Task prompt: Below are some records. Return exactly the lines from the one with "- ☐ Написать unit-тесты с testcontainers" to the one with "- ☐ Добавить конфигурацию", and nothing else.

Entries taken from a collection
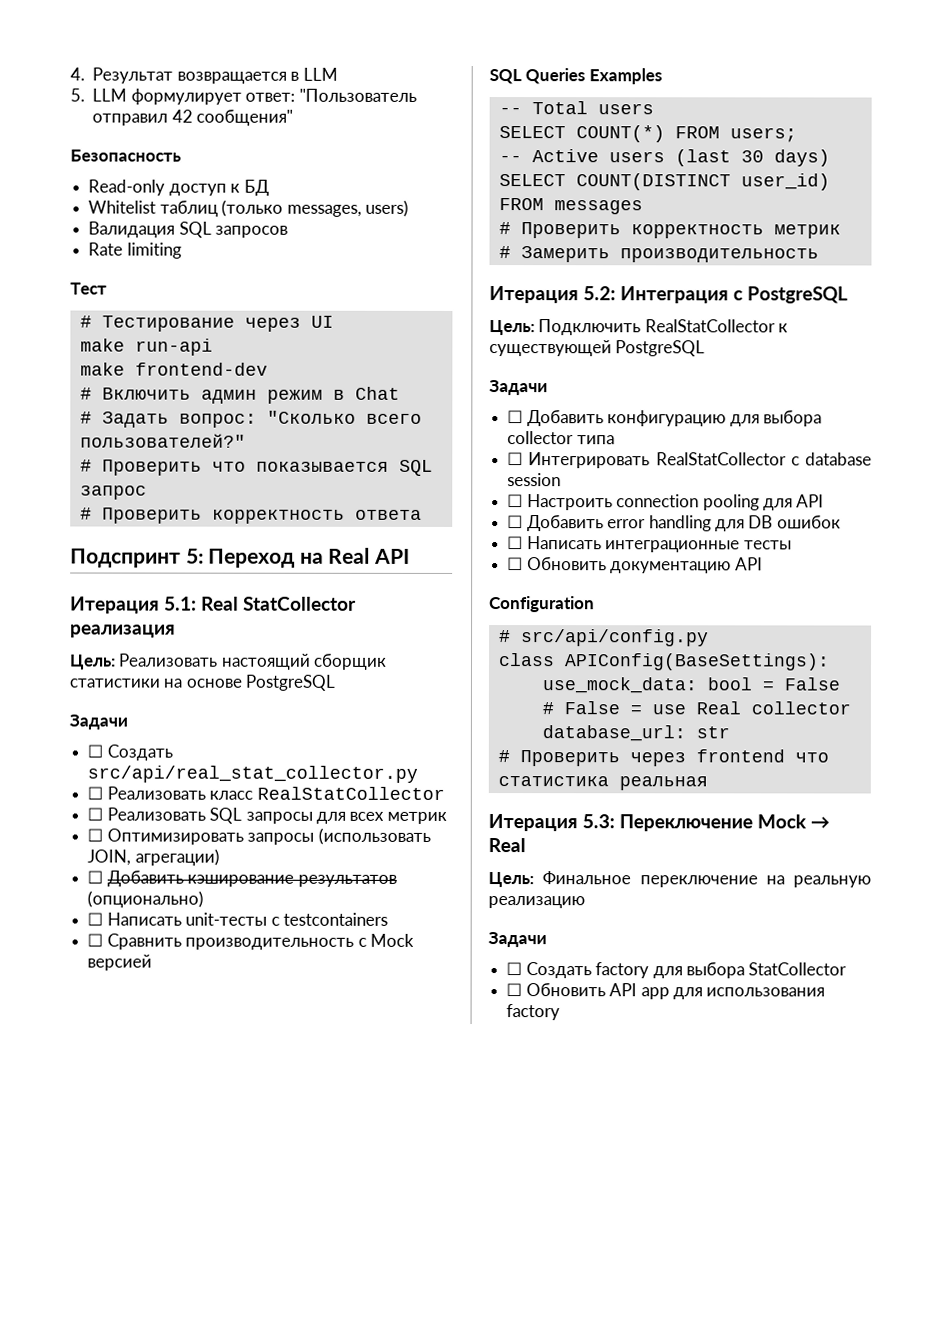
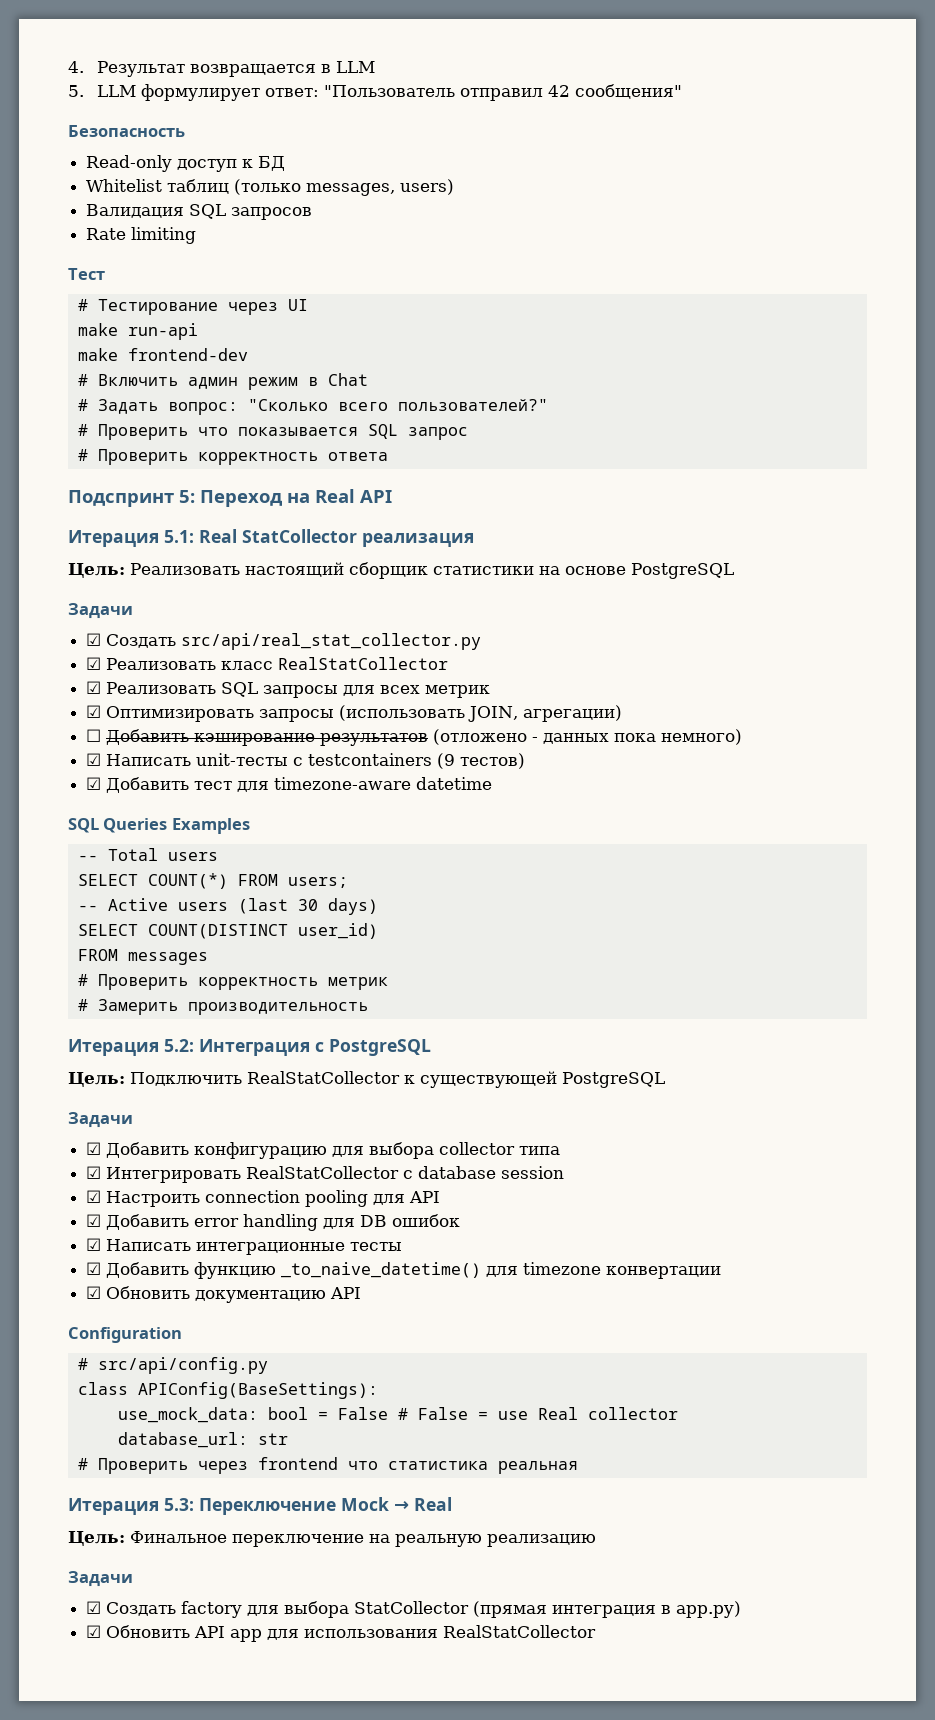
- ☐ Создать src/api/real_stat_collector.py
+ ☑ Создать src/api/real_stat_collector.py
- ☐ Реализовать класс RealStatCollector
+ ☑ Реализовать класс RealStatCollector
- ☐ Реализовать SQL запросы для всех метрик
+ ☑ Реализовать SQL запросы для всех метрик
- ☐ Оптимизировать запросы (использовать JOIN, агрегации)
+ ☑ Оптимизировать запросы (использовать JOIN, агрегации)
- ☐ Добавить кэширование результатов (опционально)
- ☐ Написать unit-тесты с testcontainers
- ☐ Сравнить производительность с Mock версией
+ ☐ Добавить кэширование результатов (отложено - данных пока немного)
+ ☑ Написать unit-тесты с testcontainers (9 тестов)
+ ☑ Добавить тест для timezone-aware datetime
- ☐ Добавить конфигурацию для выбора collector типа
+ ☑ Добавить конфигурацию для выбора collector типа
- ☐ Интегрировать RealStatCollector с database session
+ ☑ Интегрировать RealStatCollector с database session
- ☐ Настроить connection pooling для API
+ ☑ Настроить connection pooling для API
- ☐ Добавить error handling для DB ошибок
+ ☑ Добавить error handling для DB ошибок
- ☐ Написать интеграционные тесты
+ ☑ Написать интеграционные тесты
- ☐ Обновить документацию API
+ ☑ Добавить функцию _to_naive_datetime() для timezone конвертации
+ ☑ Обновить документацию API
- ☐ Создать factory для выбора StatCollector
- ☐ Обновить API app для использования factory
+ ☑ Создать factory для выбора StatCollector (прямая интеграция в app.py)
+ ☑ Обновить API app для использования RealStatCollector

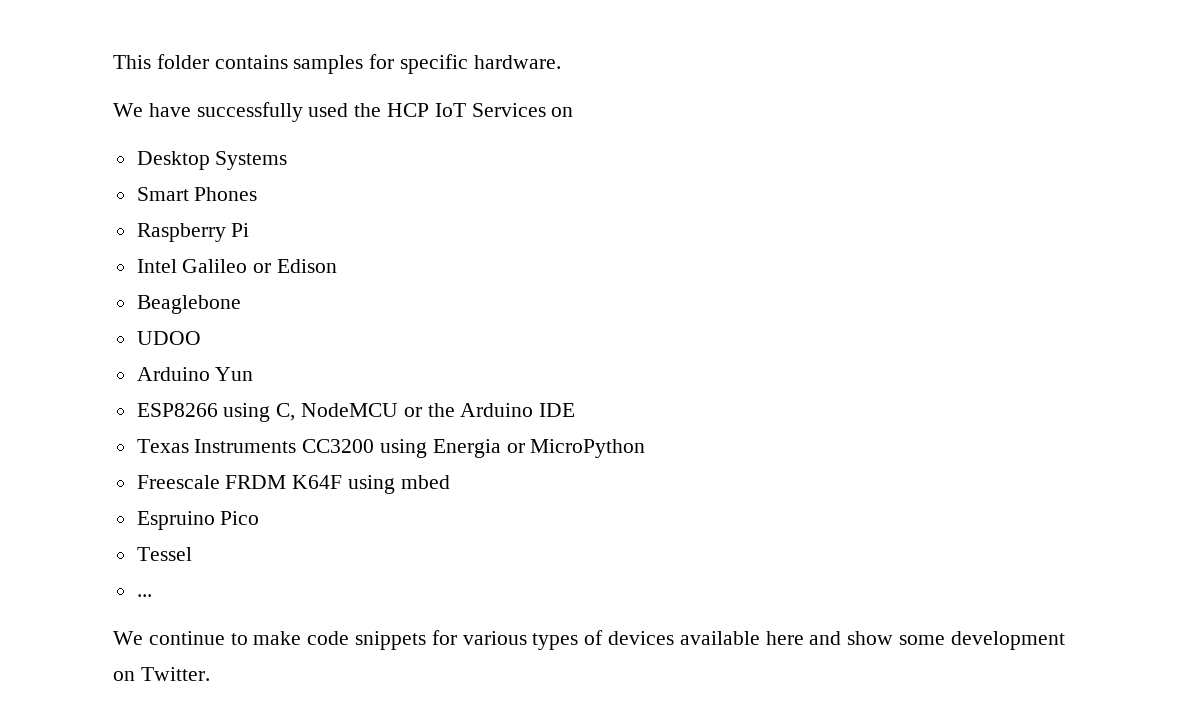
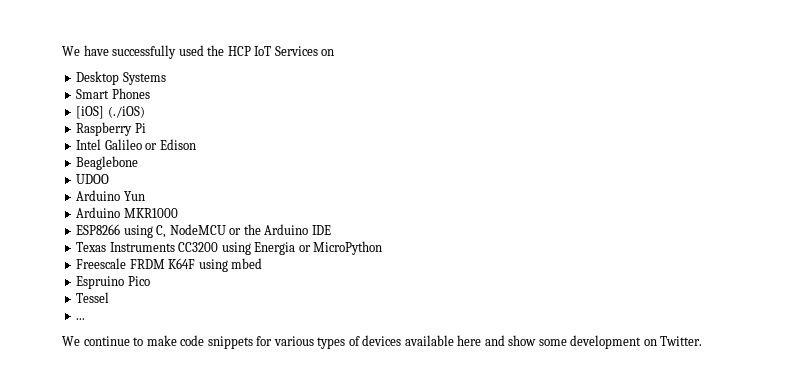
- This folder contains samples for specific hardware.
+ [iOS] (./iOS)
+ Arduino MKR1000

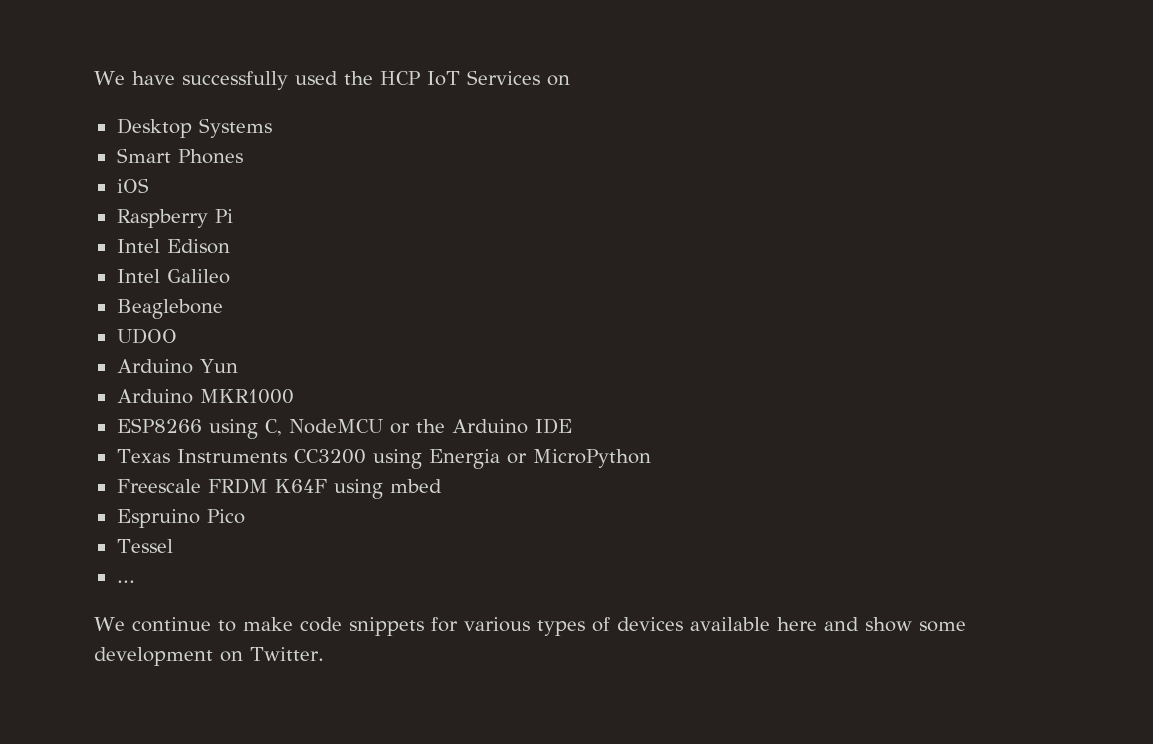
- [iOS] (./iOS)
+ iOS
+ Intel Edison
- Intel Galileo or Edison
+ Intel Galileo

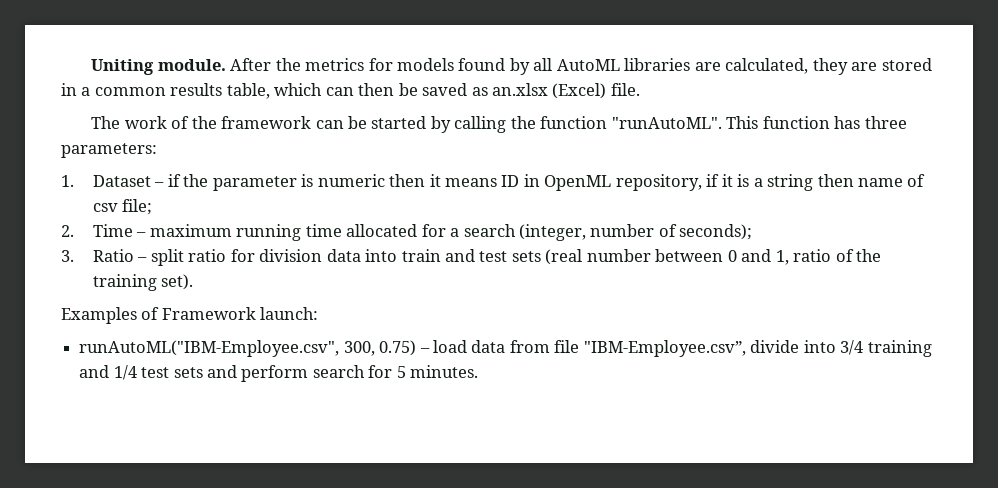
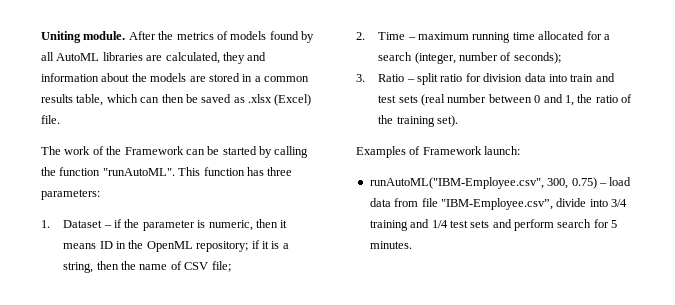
- After the metrics for models found by all AutoML libraries are calculated, they are stored in a common results table, which can then be saved as an.xlsx (Excel) file.
+ After the metrics of models found by all AutoML libraries are calculated, they and information about the models are stored in a common results table, which can then be saved as .xlsx (Excel) file.
- The work of the framework can be started by calling the function "runAutoML".
+ The work of the Framework can be started by calling the function "runAutoML".
- 1. Dataset – if the parameter is numeric then it means ID in OpenML repository, if it is a string then name of csv file;
+ 1. Dataset – if the parameter is numeric, then it means ID in the OpenML repository; if it is a string, then the name of CSV file;
- 3. Ratio – split ratio for division data into train and test sets (real number between 0 and 1, ratio of the training set).
+ 3. Ratio – split ratio for division data into train and test sets (real number between 0 and 1, the ratio of the training set).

Result of the task:
- ☐ Написать unit-тесты с testcontainers
- ☐ Сравнить производительность с Mock версией
+ ☐ Добавить кэширование результатов (отложено - данных пока немного)
+ ☑ Написать unit-тесты с testcontainers (9 тестов)
+ ☑ Добавить тест для timezone-aware datetime
- ☐ Добавить конфигурацию для выбора collector типа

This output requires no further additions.